__REQUIRED WORK__:
Between the line containing "[447,130,564,145] enumeration ->" and the line containing "[1044,831,1279,852] ways to" lies a run of lines; give that run again exactly, with both of those lines, and nothing else from the entries below.

__DATA FOR REVIEW__:
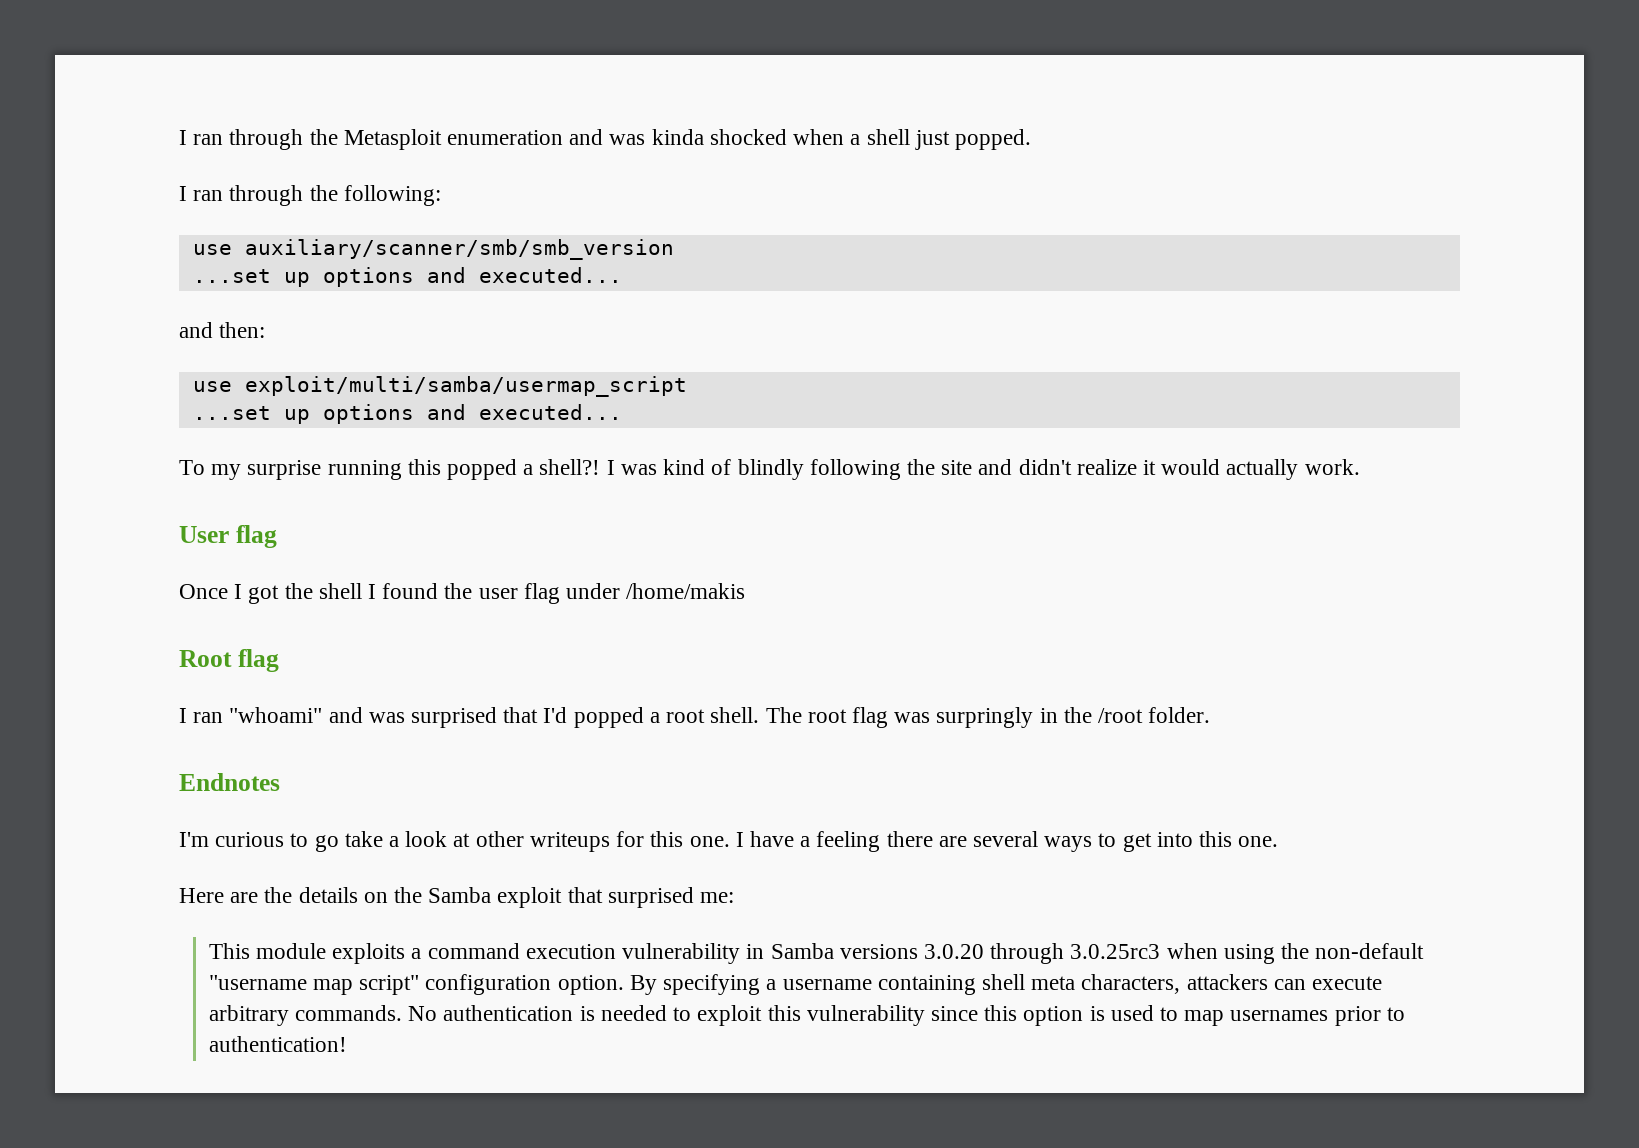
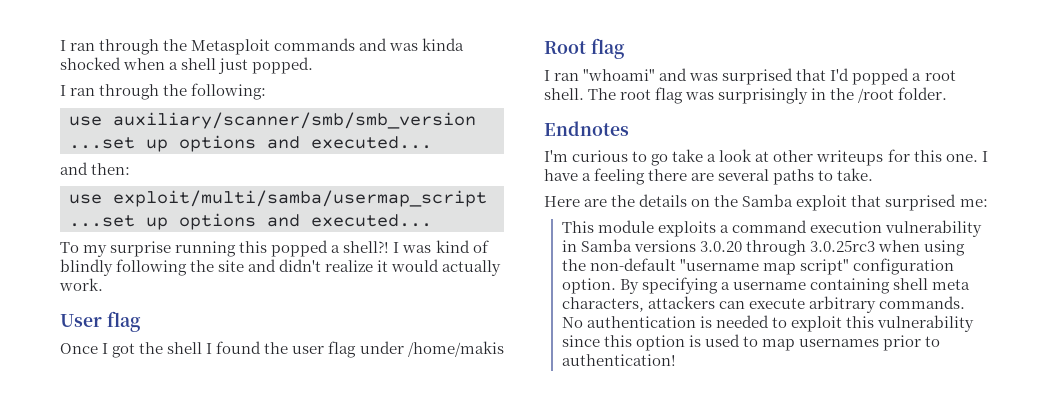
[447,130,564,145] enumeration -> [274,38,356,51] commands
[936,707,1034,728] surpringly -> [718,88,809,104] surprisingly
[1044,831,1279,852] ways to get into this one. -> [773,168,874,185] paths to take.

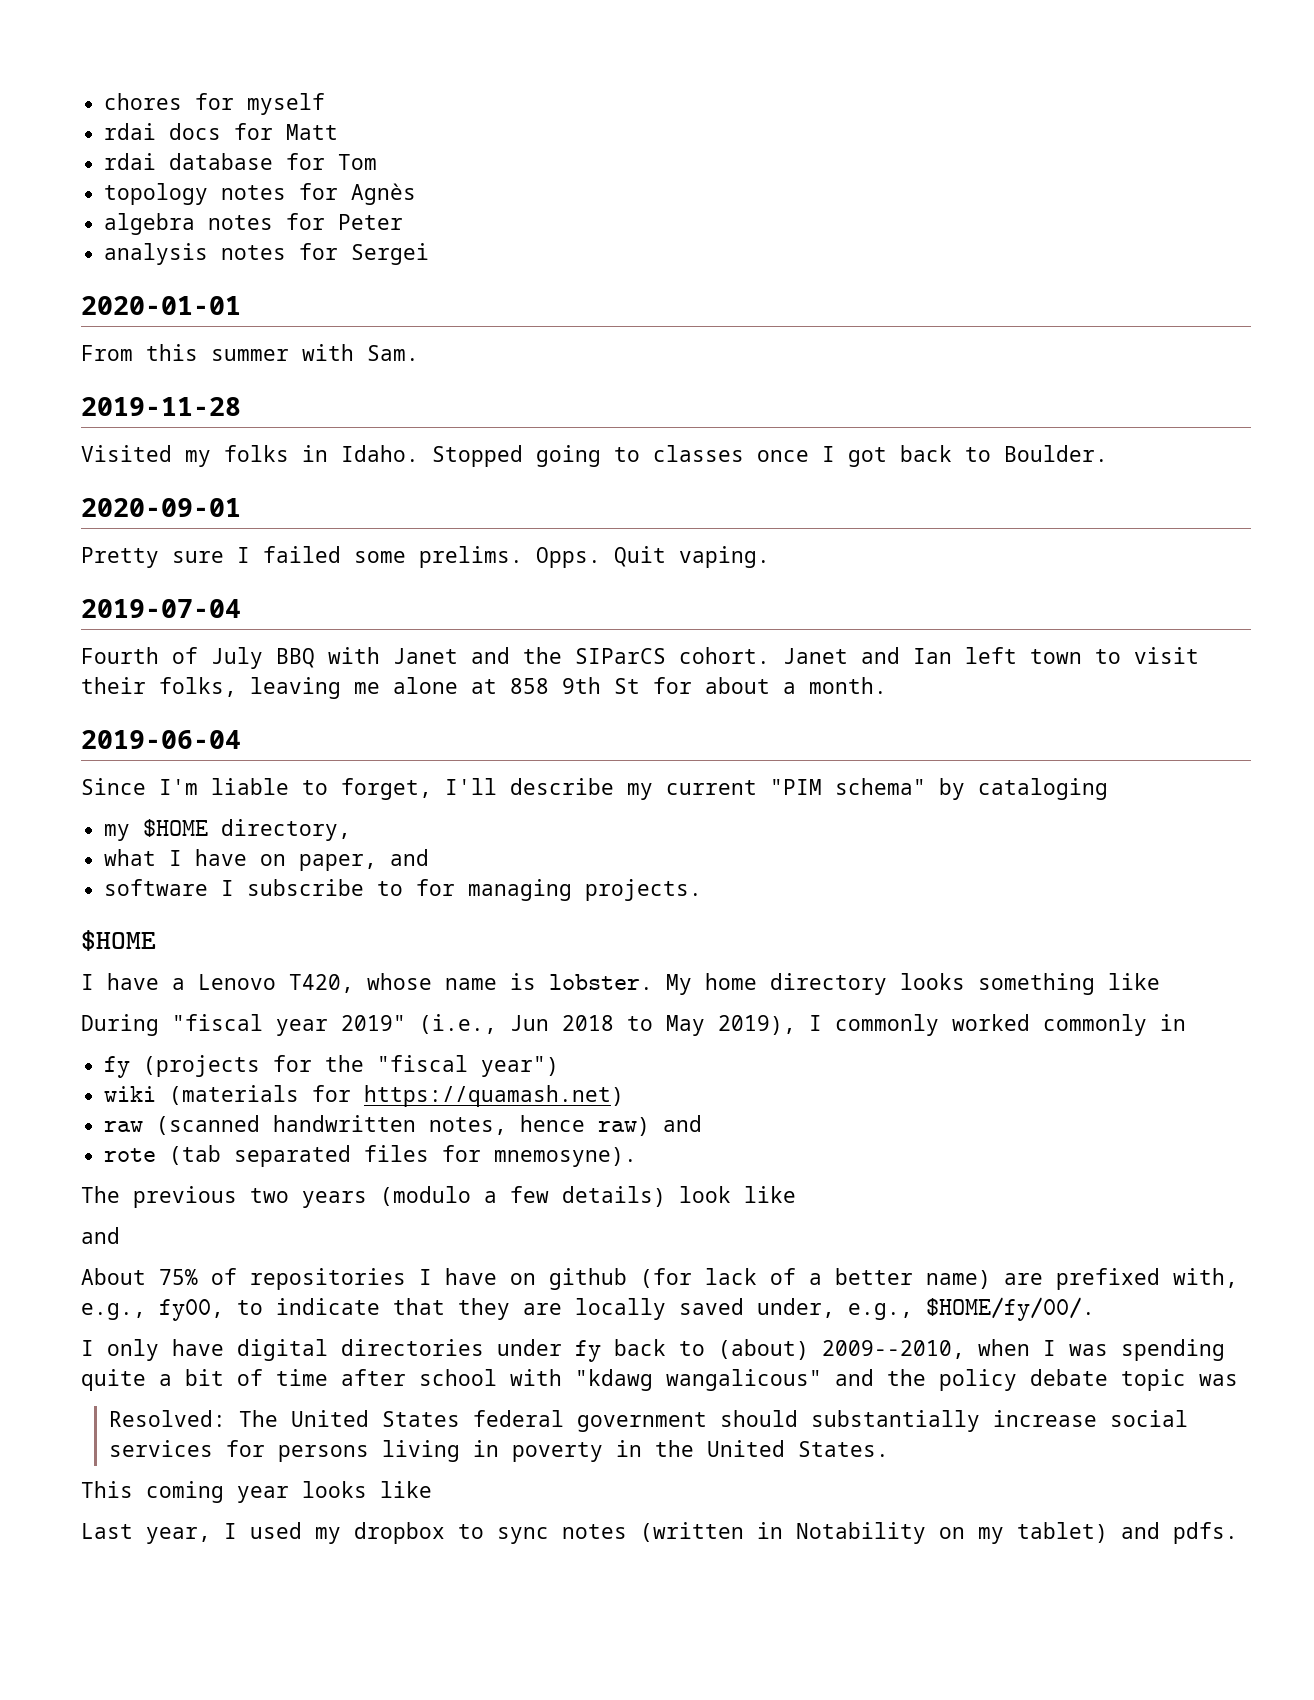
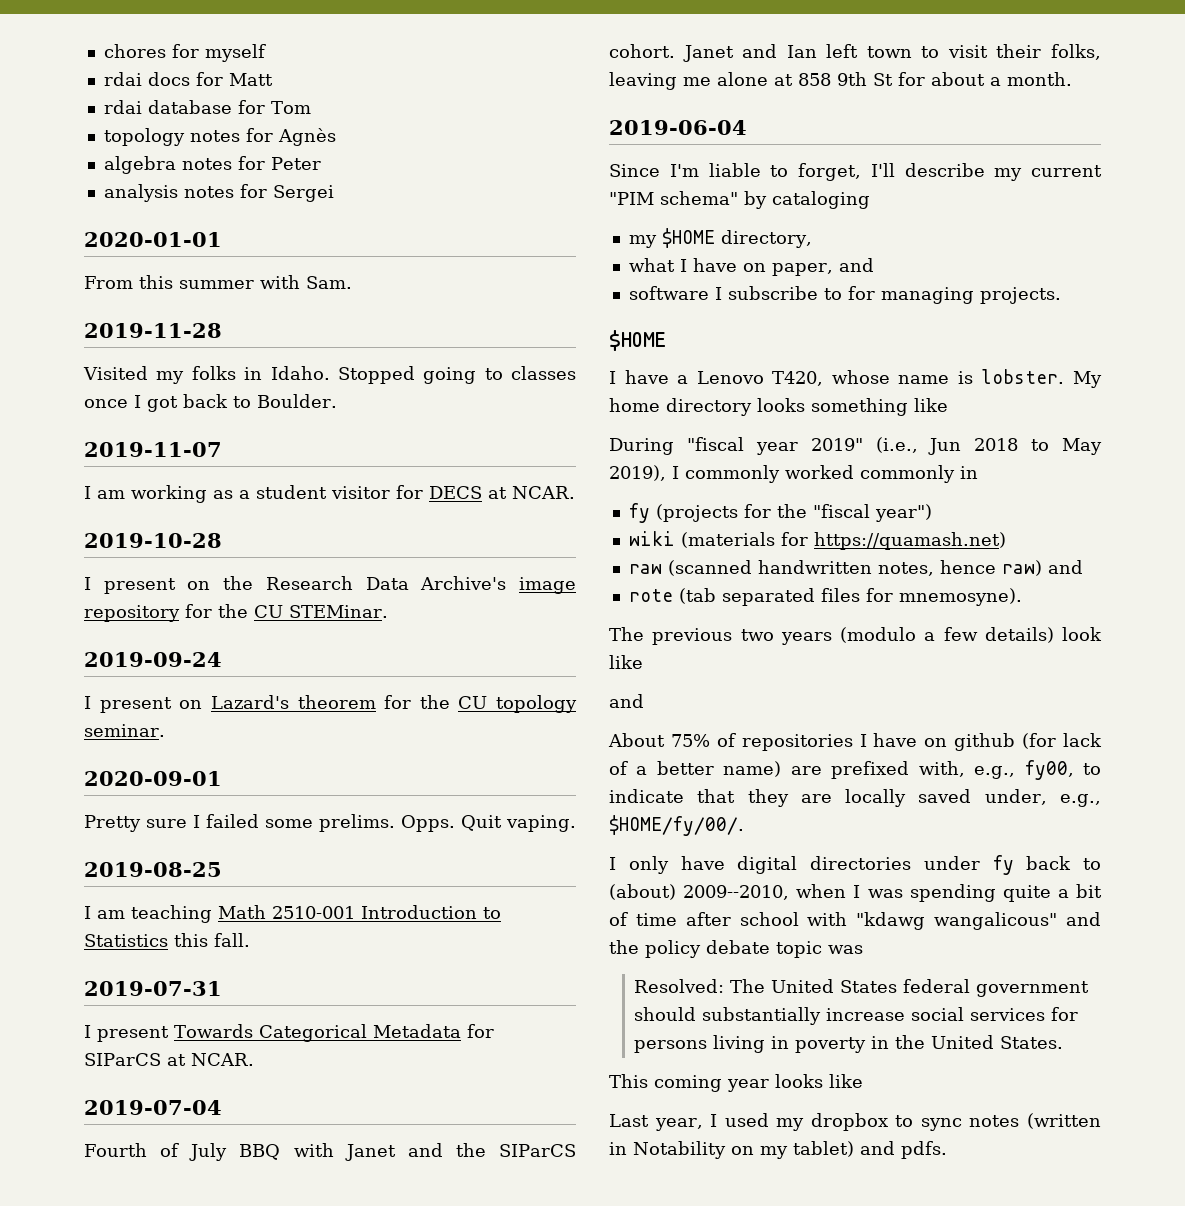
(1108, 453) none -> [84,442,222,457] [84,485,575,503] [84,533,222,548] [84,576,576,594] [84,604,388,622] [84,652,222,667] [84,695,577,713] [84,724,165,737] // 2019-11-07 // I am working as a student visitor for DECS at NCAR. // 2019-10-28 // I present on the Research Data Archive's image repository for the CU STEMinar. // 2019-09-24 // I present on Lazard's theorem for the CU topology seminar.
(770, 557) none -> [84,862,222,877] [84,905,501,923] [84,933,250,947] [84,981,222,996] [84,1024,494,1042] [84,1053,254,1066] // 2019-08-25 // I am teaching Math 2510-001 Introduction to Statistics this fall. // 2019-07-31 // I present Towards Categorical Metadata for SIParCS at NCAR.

* * *

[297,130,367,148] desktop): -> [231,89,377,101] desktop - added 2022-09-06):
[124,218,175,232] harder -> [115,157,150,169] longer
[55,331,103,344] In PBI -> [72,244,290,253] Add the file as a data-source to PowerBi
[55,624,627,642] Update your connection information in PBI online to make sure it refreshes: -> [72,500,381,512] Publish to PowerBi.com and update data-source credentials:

---

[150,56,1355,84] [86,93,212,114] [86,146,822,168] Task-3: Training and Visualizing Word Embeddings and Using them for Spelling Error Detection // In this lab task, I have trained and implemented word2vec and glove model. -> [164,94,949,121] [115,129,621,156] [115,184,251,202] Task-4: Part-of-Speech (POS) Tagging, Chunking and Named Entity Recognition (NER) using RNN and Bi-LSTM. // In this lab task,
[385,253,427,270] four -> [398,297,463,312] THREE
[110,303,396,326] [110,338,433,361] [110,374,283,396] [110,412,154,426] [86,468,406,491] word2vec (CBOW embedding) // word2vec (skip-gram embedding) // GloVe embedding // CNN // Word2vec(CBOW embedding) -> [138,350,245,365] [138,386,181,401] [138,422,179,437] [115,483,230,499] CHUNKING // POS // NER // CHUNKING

__SOLVED PROBLEM__:
[447,130,564,145] enumeration -> [274,38,356,51] commands
[936,707,1034,728] surpringly -> [718,88,809,104] surprisingly
[1044,831,1279,852] ways to get into this one. -> [773,168,874,185] paths to take.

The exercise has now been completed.